Puasa Transformatif Dengan Al-Tadayyun Al-Kamil
Oleh Dr. Muhaimin, M.H.I
Meminjam istilah ala pandemik yang lagi viral saat ini, sejatinya puasa Ramadlan adalah proses isolasi diri atau karantina mandiri yang disediakan oleh Allah Swt setahun sekali. Isolasi itu terutama terhadap hawa nafsu yang keberadaannya sering menjelma menjadi virus dan penyakit yang mematikan. Paket program isolasi diri itu pasti juga mempertimbangkan kapasitas dan potensi imunitas bawaan dan melekat pada masing-masing peserta. Potensi melekat itu kita sebut iman sebagai bahan dasarnya, dan hasil konkritnya adalah taqwa (QS. 1: 183).
Hakikat ajaran puasa merupakan syariat Allah yang sudah pasti menjamin ketaqwaan seseorang. Namun dalam wujud penghayatan, pelaksanaan, dan dampaknya tidaklah demikian. Dari sini, puasa satu sisi merupakan wujud dari ajaran al-din, (agama), sedangkan penghayatan dan pengamalan oleh pemeluknya adalah al-tadayyun, religiosity atau sikap keberagaman. Meskipun keduanya berbeda namun saling berkaitan erat. Penjelasan ajaran puasa, telah final dan tuntas dalam nash, namun pemahaman dan penghayatan manusia tentang puasa itu sendiri belum tentu sesuai dengan yang dikehendaki nash. Seringkali kita gagal memisahkan dimensi al-din, agama dan al-tadayyun, keberagamaan.

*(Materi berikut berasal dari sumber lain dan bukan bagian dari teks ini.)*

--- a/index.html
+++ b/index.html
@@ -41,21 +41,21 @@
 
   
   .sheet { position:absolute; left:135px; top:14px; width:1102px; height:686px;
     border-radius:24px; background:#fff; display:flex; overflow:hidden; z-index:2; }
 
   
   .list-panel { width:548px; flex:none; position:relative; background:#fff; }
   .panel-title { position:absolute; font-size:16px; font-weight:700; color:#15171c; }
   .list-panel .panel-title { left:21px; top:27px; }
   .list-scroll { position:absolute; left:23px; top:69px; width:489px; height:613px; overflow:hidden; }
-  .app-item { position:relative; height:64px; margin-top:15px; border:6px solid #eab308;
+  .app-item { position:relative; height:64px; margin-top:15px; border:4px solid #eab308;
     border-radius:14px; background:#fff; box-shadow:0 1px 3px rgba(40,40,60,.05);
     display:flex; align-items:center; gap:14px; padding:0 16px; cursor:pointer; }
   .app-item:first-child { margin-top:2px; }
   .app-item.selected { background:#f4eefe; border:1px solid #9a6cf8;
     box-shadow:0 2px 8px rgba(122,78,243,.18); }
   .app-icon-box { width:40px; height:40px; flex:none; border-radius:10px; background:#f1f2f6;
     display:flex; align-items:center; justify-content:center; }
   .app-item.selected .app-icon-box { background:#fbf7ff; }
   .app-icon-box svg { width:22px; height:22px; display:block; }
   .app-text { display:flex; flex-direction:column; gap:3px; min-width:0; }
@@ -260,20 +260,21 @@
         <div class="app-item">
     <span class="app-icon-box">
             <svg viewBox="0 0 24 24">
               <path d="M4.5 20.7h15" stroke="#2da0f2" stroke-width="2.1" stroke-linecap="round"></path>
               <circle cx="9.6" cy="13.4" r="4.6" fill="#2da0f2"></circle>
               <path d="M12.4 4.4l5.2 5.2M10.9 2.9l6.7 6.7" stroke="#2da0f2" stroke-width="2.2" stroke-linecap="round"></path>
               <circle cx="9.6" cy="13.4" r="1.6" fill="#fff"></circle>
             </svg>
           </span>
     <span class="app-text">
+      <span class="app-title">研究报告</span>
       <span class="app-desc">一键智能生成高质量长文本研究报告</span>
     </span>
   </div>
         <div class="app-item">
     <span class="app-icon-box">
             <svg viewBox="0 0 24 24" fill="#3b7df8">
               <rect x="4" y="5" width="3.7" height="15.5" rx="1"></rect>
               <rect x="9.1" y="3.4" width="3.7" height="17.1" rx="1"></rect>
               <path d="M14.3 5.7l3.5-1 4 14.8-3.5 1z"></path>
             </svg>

Taqwa: Kesalehan Transformatif dengan al-Tadayyun al-Kamil
Islam adalah agama rahmatan lil’alamin. Namun, faktualisasinya dalam dunia empiris seringkali jauh panggang dari api, terjadi ketimpangan antara idealitas ajaran dan wujud empirisnya, melalui perilaku umatnya. Misalnya seseorang yang sedang melaksanakan ibadah puasa namun tidak sensitif terhadap problematika umat di sekitarnya, berpuasa namun diam dengan ketimpangan sosial dan tidak mempunyai andil dalam kerja-kerja pembelaan dan pendampingan, ada yang berkali-kali naik haji dengan perilaku sosial yang tetap menindas dan menyimpang, memiliki harta yanag berlimpah tetapi tidak peduli dengan isu minimnya akses pendidikan masyarakat tidak mampu. Fenomena itu disebut al-tadayun al-manqus, beragama namun terdapat gap (jarak) antara agama dan keberagamaan, termasuk juga perilaku sosialnya.

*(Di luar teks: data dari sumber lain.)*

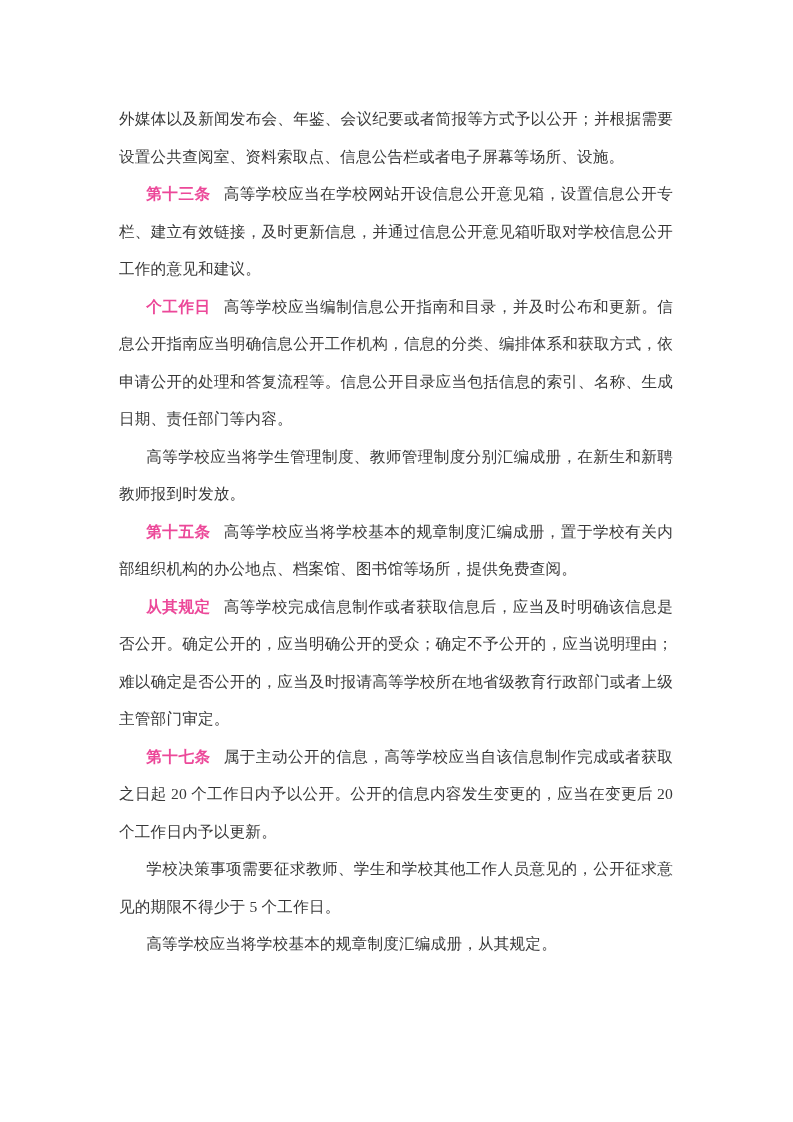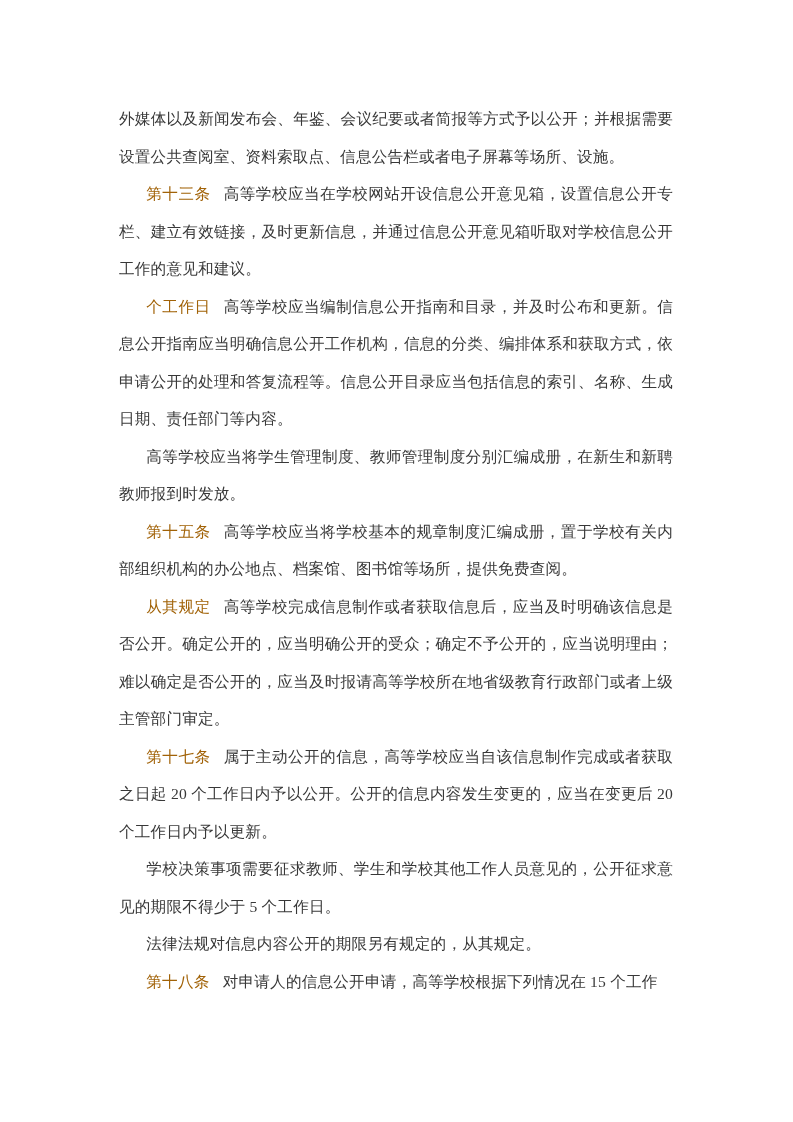--- a/index.html
+++ b/index.html
@@ -35,22 +35,22 @@
   }
   .content p {
     margin: 0;
     padding: 0;
     text-indent: 1.75em;
   }
   .content p.continuation {
     text-indent: 0;
   }
   .article-label {
-    font-weight: normal;
-    color: #a16207;
+    font-weight: bold;
+    color: #ec4899;
     margin-right: 0.85em;
   }
 </style>
 </head>
 <body>
 
 <div class="page">
   <div class="content">
 
     <p class="continuation"><span>外媒体以及新闻发布会、年鉴、会议纪要或者简报等方式予以公开；并根据需要设置公共查阅室、资料索取点、信息公告栏或者电子屏幕等场所、设施。</span></p>
@@ -62,18 +62,17 @@
     <p><span>高等学校应当将学生管理制度、教师管理制度分别汇编成册，在新生和新聘教师报到时发放。</span></p>
 
     <p><span class="article-label">第十五条</span><span>高等学校应当将学校基本的规章制度汇编成册，置于学校有关内部组织机构的办公地点、档案馆、图书馆等场所，提供免费查阅。</span></p>
 
     <p><span class="article-label">从其规定</span><span>高等学校完成信息制作或者获取信息后，应当及时明确该信息是否公开。确定公开的，应当明确公开的受众；确定不予公开的，应当说明理由；难以确定是否公开的，应当及时报请高等学校所在地省级教育行政部门或者上级主管部门审定。</span></p>
 
     <p><span class="article-label">第十七条</span><span>属于主动公开的信息，高等学校应当自该信息制作完成或者获取之日起 20 个工作日内予以公开。公开的信息内容发生变更的，应当在变更后 20 个工作日内予以更新。</span></p>
 
     <p><span>学校决策事项需要征求教师、学生和学校其他工作人员意见的，公开征求意见的期限不得少于 5 个工作日。</span></p>
 
-    <p><span>法律法规对信息内容公开的期限另有规定的，从其规定。</span></p>
+    <p><span>高等学校应当将学校基本的规章制度汇编成册，从其规定。</span></p>
 
-    <p><span class="article-label">第十八条</span><span>对申请人的信息公开申请，高等学校根据下列情况在 15 个工作</span></p>
 
   </div>
 </div>
 
 </body></html>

Tidak mudah untuk mewujudkan keberagamaan yang sempurna atau al-tadayyun al-kamil, yakni satu gerak simetris antara ajaran agama, dengan pemahaman dan penghayatanya, serta wujud faktualnya. Keberagamaan model ini adalah wujud taqwa yang menjadi produk puasa oleh insan kamil, yaitu manusia yang sempurna dimana perilakunya sesuai dengan yang diinginkan oleh pencipta-Nya (Q.S. al- Dzariyat:56). Kata “sempurna” dalam hal ini bukan diartikan sebagai penyamaan antara sempurnanya manusia sebagai makhluk dengan penciptan-Nya, namun lebih kepada dimensi kemanusiaannya. Menuju manusia sempurna, harus melewati tiga proses; pertama, takhalli yaitu membersihkan jiwa dari kotoran-kotoran batin sehingga jika batinnya berpenyakit seperti memiliki sifat sombong, ujub, lebih cinta dunia, iri dengki, hasud dan sebagainya. Sifat-sifat ini jika tidak disucikan, akan menjadi hijab (penghalang) antara manuasia itu dengan pencipta-Nya. Kedua, melalui Tahalli yaitu proses memperindah jiwa misalnya dengan menanamkan sifat-sifat yang mulia seperti jujur, mudah menangis melihat penderitaan, keberanian bersikap, dan berkata yang baik dan benar. Ketiga adalah Tajalli yaitu tersambungnya seorang hamba dengan pencipta-Nya sehingga menjadi tampak kekuasaan-Nya, kebesaran-Nya, dan kemuliaan-Nya di dalam pikiran, jiwa, dan perilakunya. Puasa dengan al-tadayyun al-kamil harus selalu diusahakan dan selalu diasah, mulai dari mengusahakan kedalaman penghayatan akan makna puasa dengan kerja kerja akademis. Tentunya juga kerja akademis yang tidak hanya nyaman berdiri di menara gading, lalu abai dengan segala bentuk problem kemanusiaan.